Model on HuggingFace: jsmall12/DataSci-Coder-14B-LoRA  |  GitHub: jacksonSmall/DataSci-Coder

Overview

DataSci-Coder is a fine-tuned large language model specialized for data science code generation. Starting from Qwen2.5-Coder-14B-Instruct, I applied QLoRA (4-bit quantization) to train a domain-specific adapter on 10,795 curated examples covering statistics, machine learning, deep learning, and data engineering.

The core insight: general-purpose code models like the base Qwen2.5-Coder are excellent but treat all code domains equally. By fine-tuning on DS-specific examples with strict instruction-following requirements, the model learns to generate cleaner, more compliant data science code with zero explanatory text pollution.

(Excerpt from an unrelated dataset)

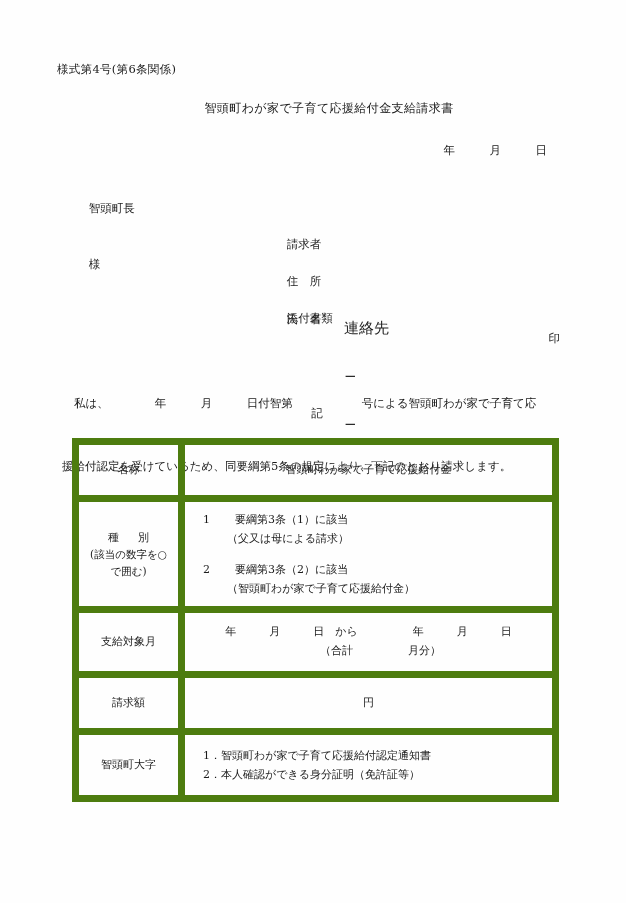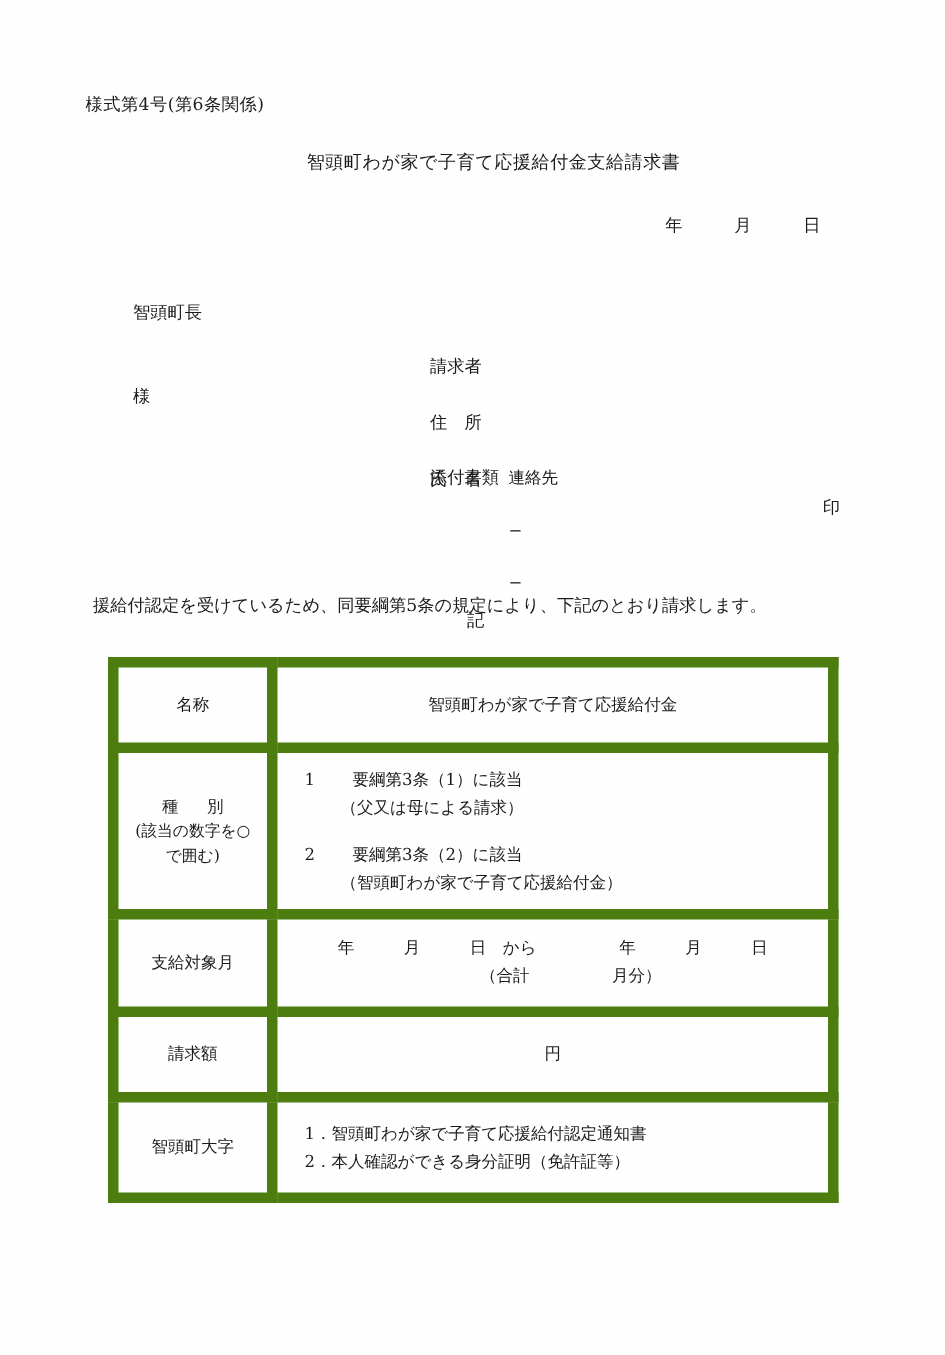"連絡先 − −" .claimant-tel { font-size: 11px -> 15px }
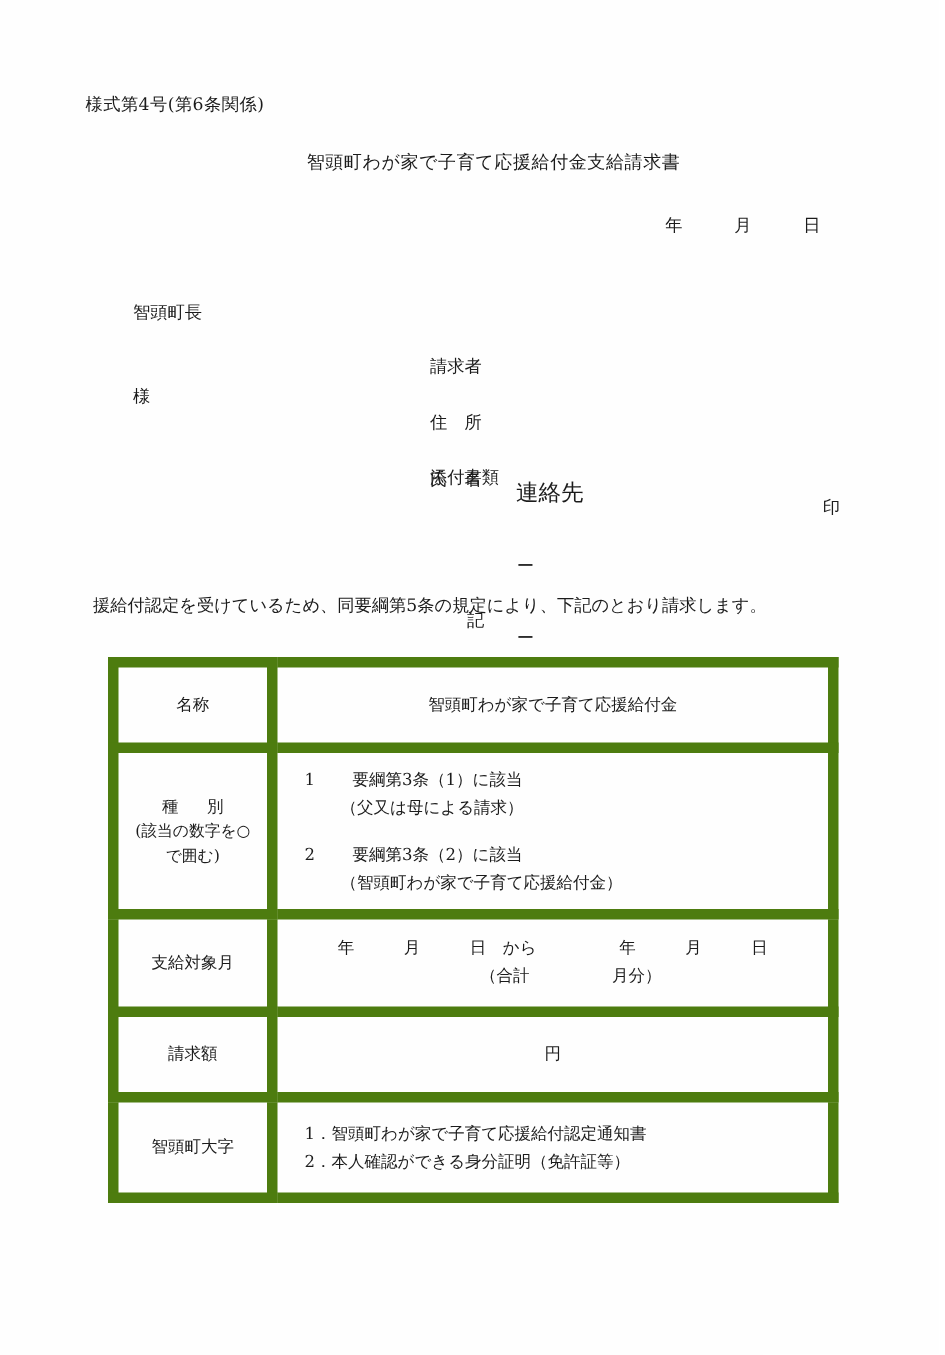"私は、 年 月 日付智第 号による智頭町わが家で子育て応" span.l1 { html: none -> <span>私は、 年 月 日付智第 号による智頭町わが家で子育て応</span> }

Status: Published on HuggingFace (~40 downloads)Trained: Spring 2026

Training Setup

ParameterValue
Base Modelunsloth/Qwen2.5-Coder-14B-Instruct-bnb-4bit
MethodQLoRA (4-bit quantization)
LoRA Rankr=16, alpha=32, dropout=0.05
LoRA Targetsq/k/v/o_proj + gate/up/down_proj
Training Examples10,795
Epochs1
Batch Size1 (grad_accum=16, effective=16)
Learning Rate3e-5
GPULightning AI L40S (44GB VRAM)
Precisionbf16
Training Time1.9 hours
Final Loss0.5933

Training Data

10,795 examples from 6+ sources, filtered to data science Python code:

  • Public HuggingFace datasets (6 sources, max 3,000/dataset): Python code instructions, CodeAlpaca, Evol-Instruct variants
  • Newsletter content: Daily Dose of Data Science and similar — scraped, cleaned, formatted to Q&A pairs
  • Class materials: Stats, ML, and DL coursework formatted to instruction-following examples
  • Curated examples: Hand-picked, high-quality examples weighted 3x in training mix

Pipeline: All sources → deduplication → quality filter → code-only filter → category cap (3,000/category) → stratified 90/10 train/val split


Evaluation Results

Hard Eval (12 keyword-based tasks)

All 12 tasks completed correctly. 3 apparent “failures” were false negatives from strict keyword matching:

  • Stacking ensemble: Fine-tuned model built manually with StratifiedKFold (deeper understanding) instead of sklearn’s StackingClassifier wrapper — eval required the exact class name
  • SHAP: Fine-tuned model used shap.Explainer (newer, general-purpose API) instead of shap.TreeExplainer (legacy) — eval required legacy class name
  • GAN: Fine-tuned model wrote correct Generator/Discriminator architecture with proper structure but used variable names like z/output rather than fake/real

All 12 implementations were correct, runnable, and complete. Fine-tuned model matched or beat the base on every task.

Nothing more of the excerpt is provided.